___ The input

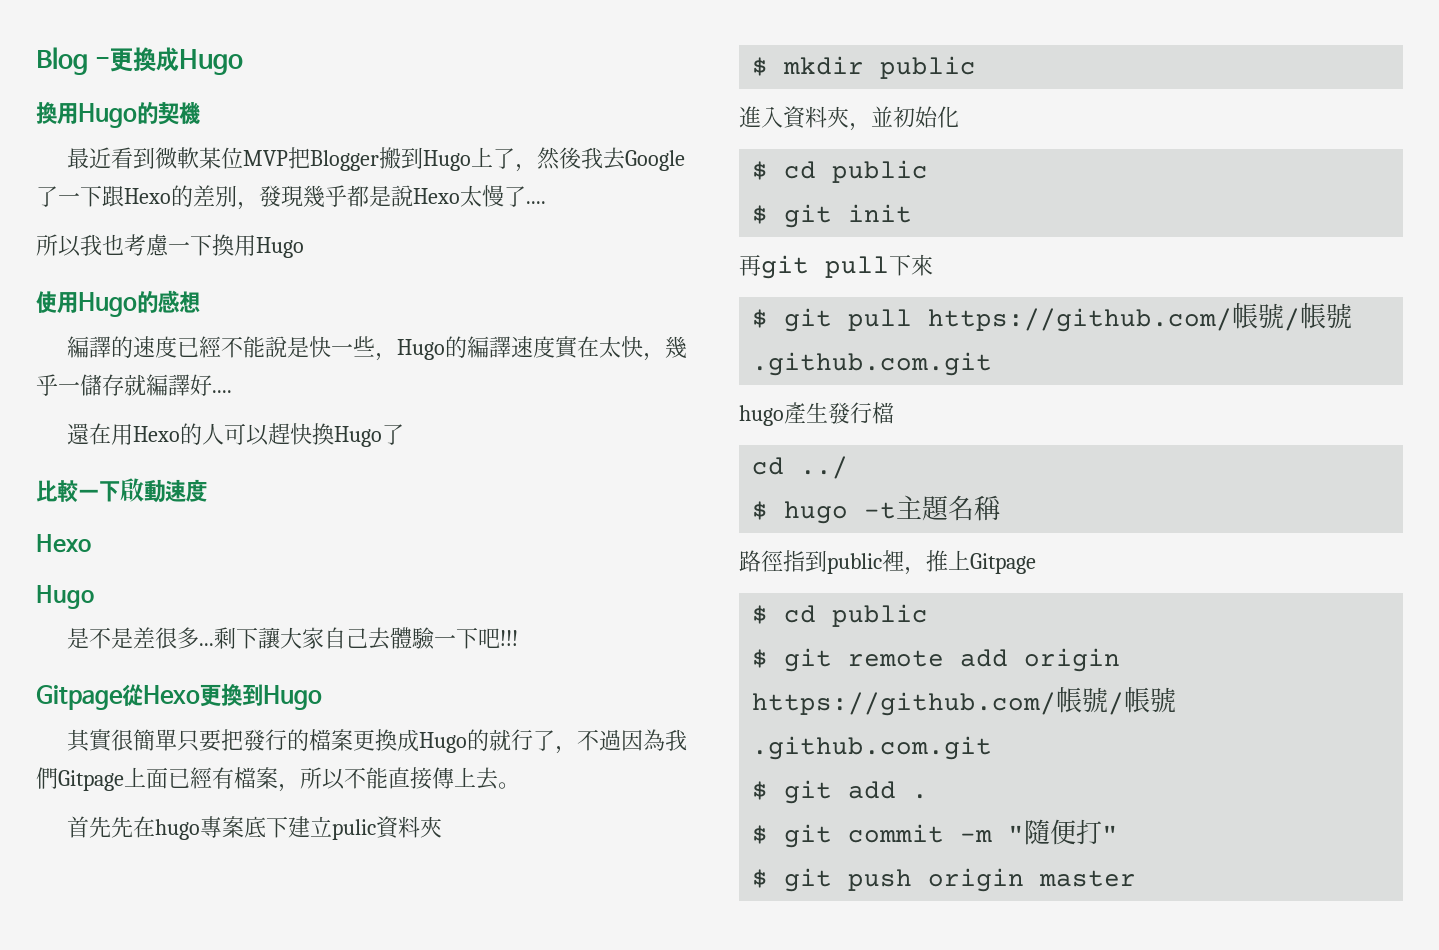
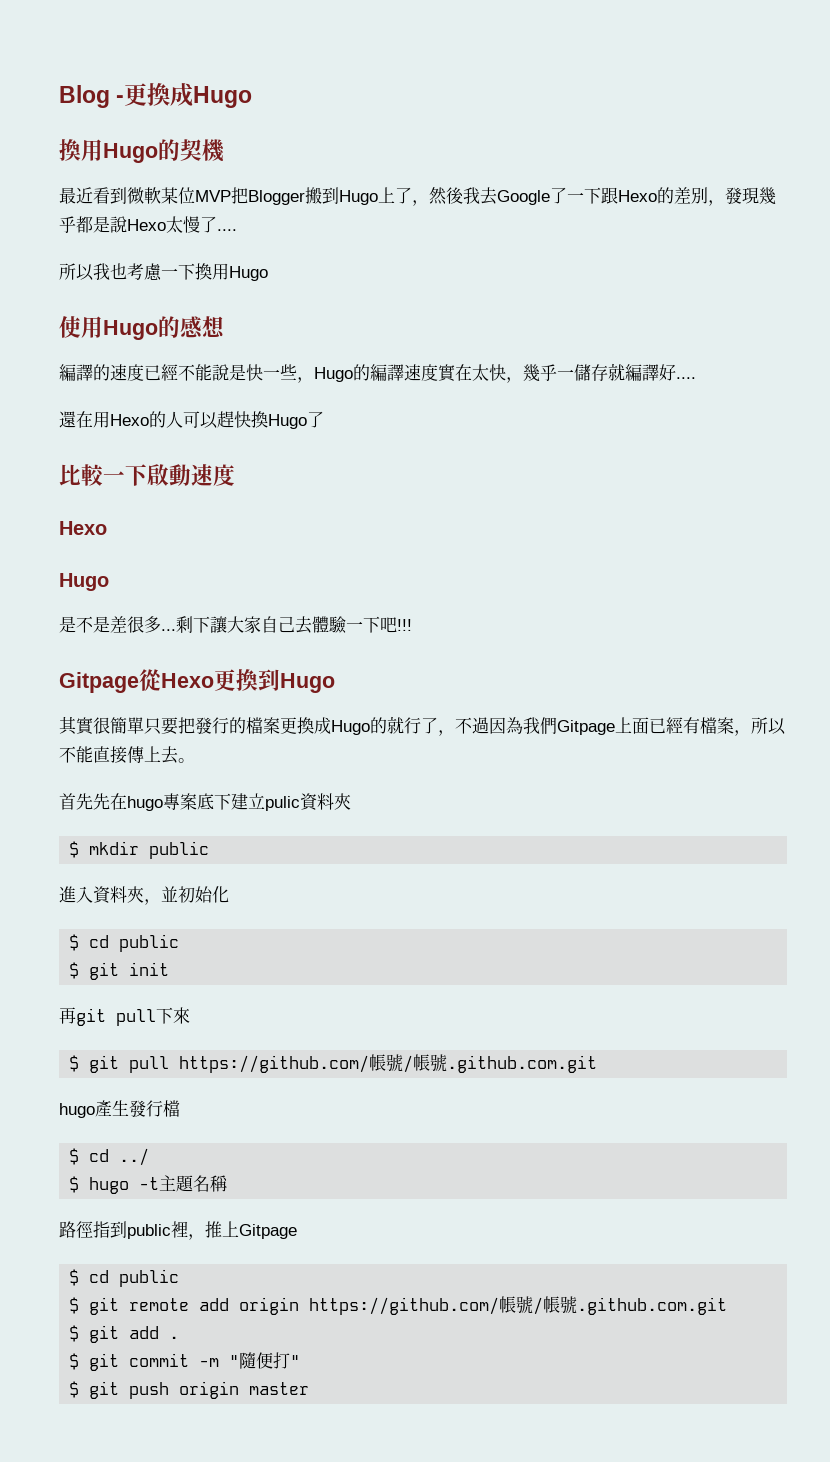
(894, 413) none -> [69,1148,80,1165] $

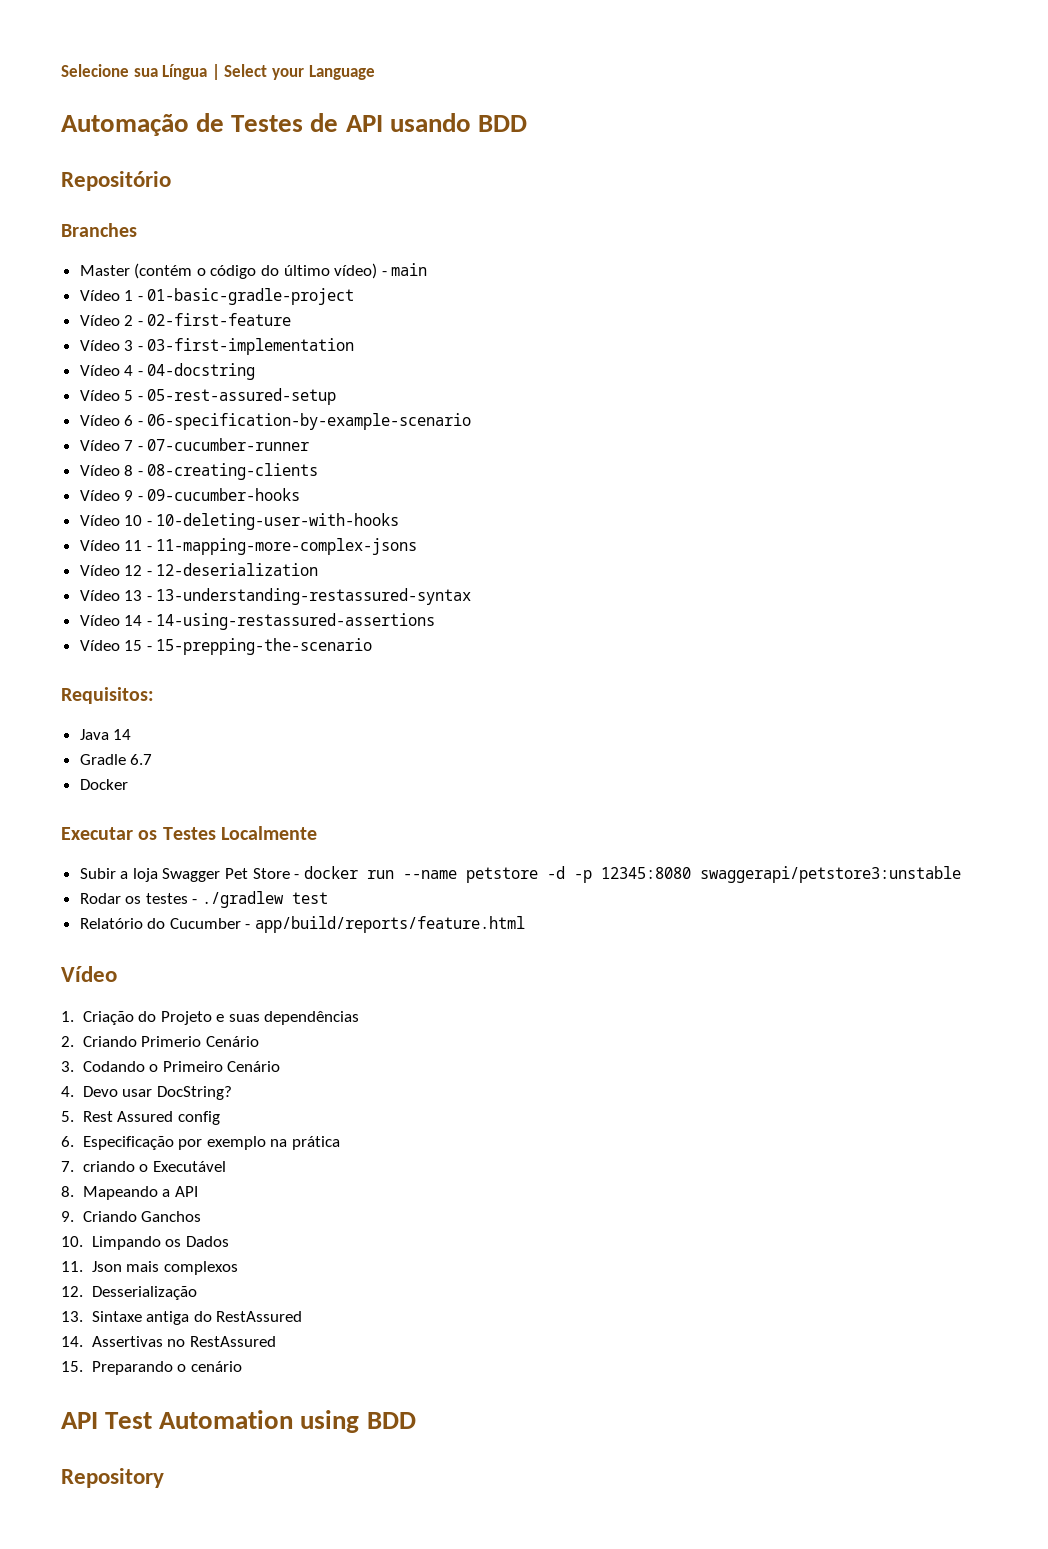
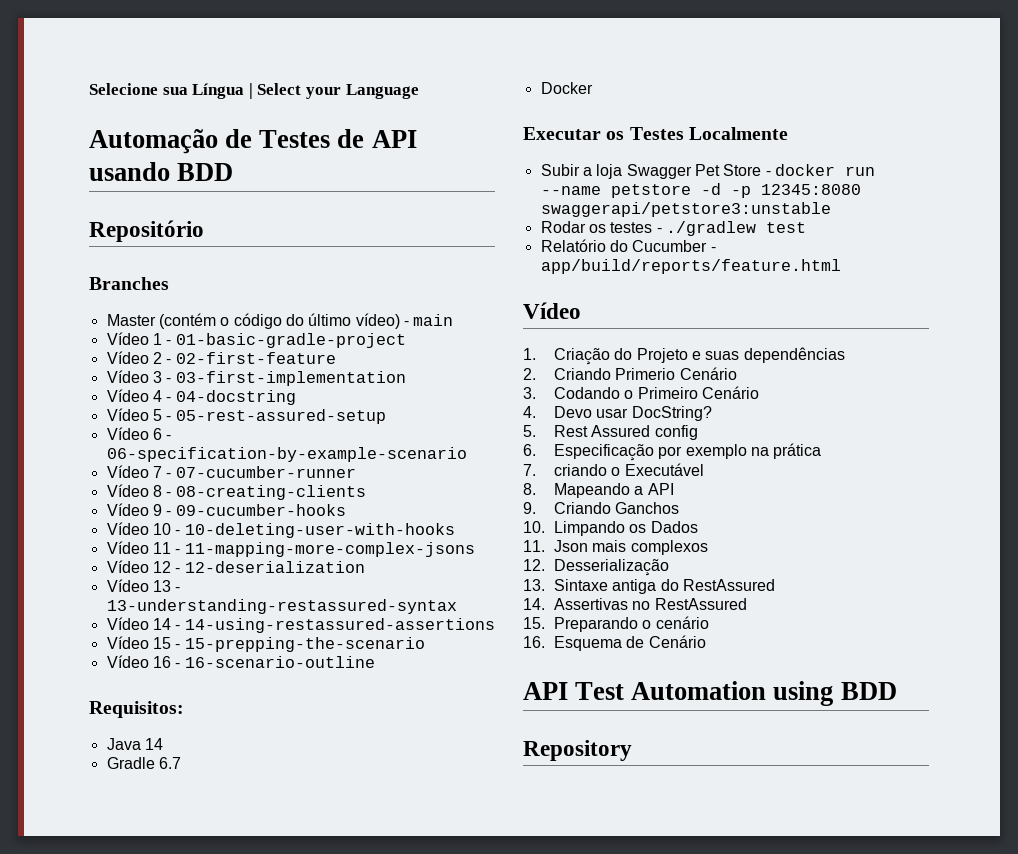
(373, 646) none -> [106,655,375,668] // Vídeo 16 - 16-scenario-outline
(242, 1366) none -> [523,635,706,651] // 16. Esquema de Cenário

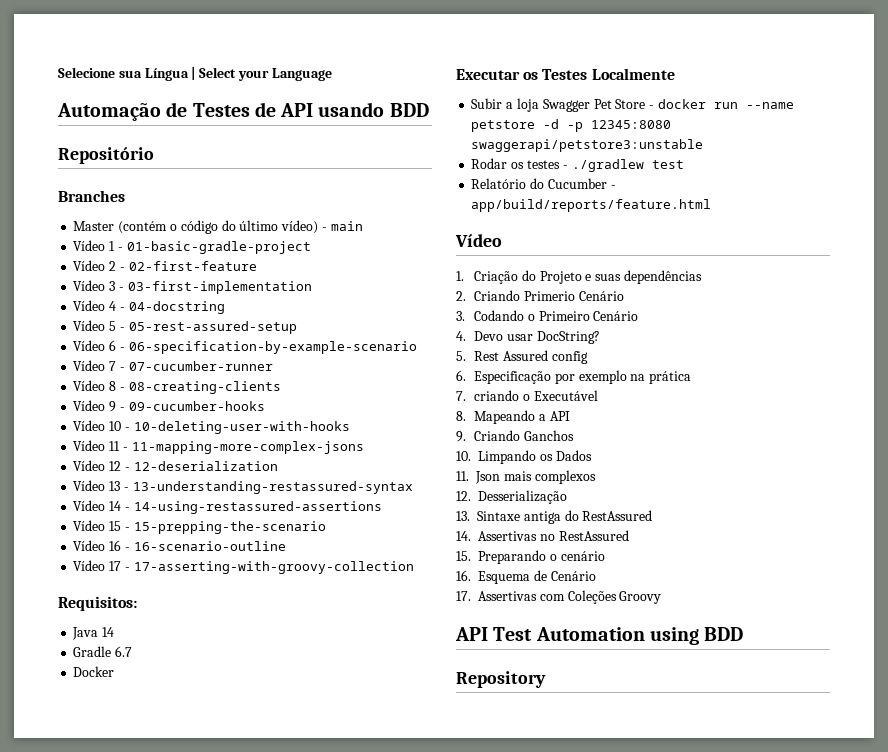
(375, 662) none -> [73,560,414,574] // Vídeo 17 - 17-asserting-with-groovy-collection
(706, 641) none -> [456,590,662,604] // 17. Assertivas com Coleções Groovy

______

Assignment: Skipping all images, output the listing exactly.

Solution:
(894, 413) none -> [69,1148,80,1165] $

(373, 646) none -> [106,655,375,668] // Vídeo 16 - 16-scenario-outline
(242, 1366) none -> [523,635,706,651] // 16. Esquema de Cenário

(375, 662) none -> [73,560,414,574] // Vídeo 17 - 17-asserting-with-groovy-collection
(706, 641) none -> [456,590,662,604] // 17. Assertivas com Coleções Groovy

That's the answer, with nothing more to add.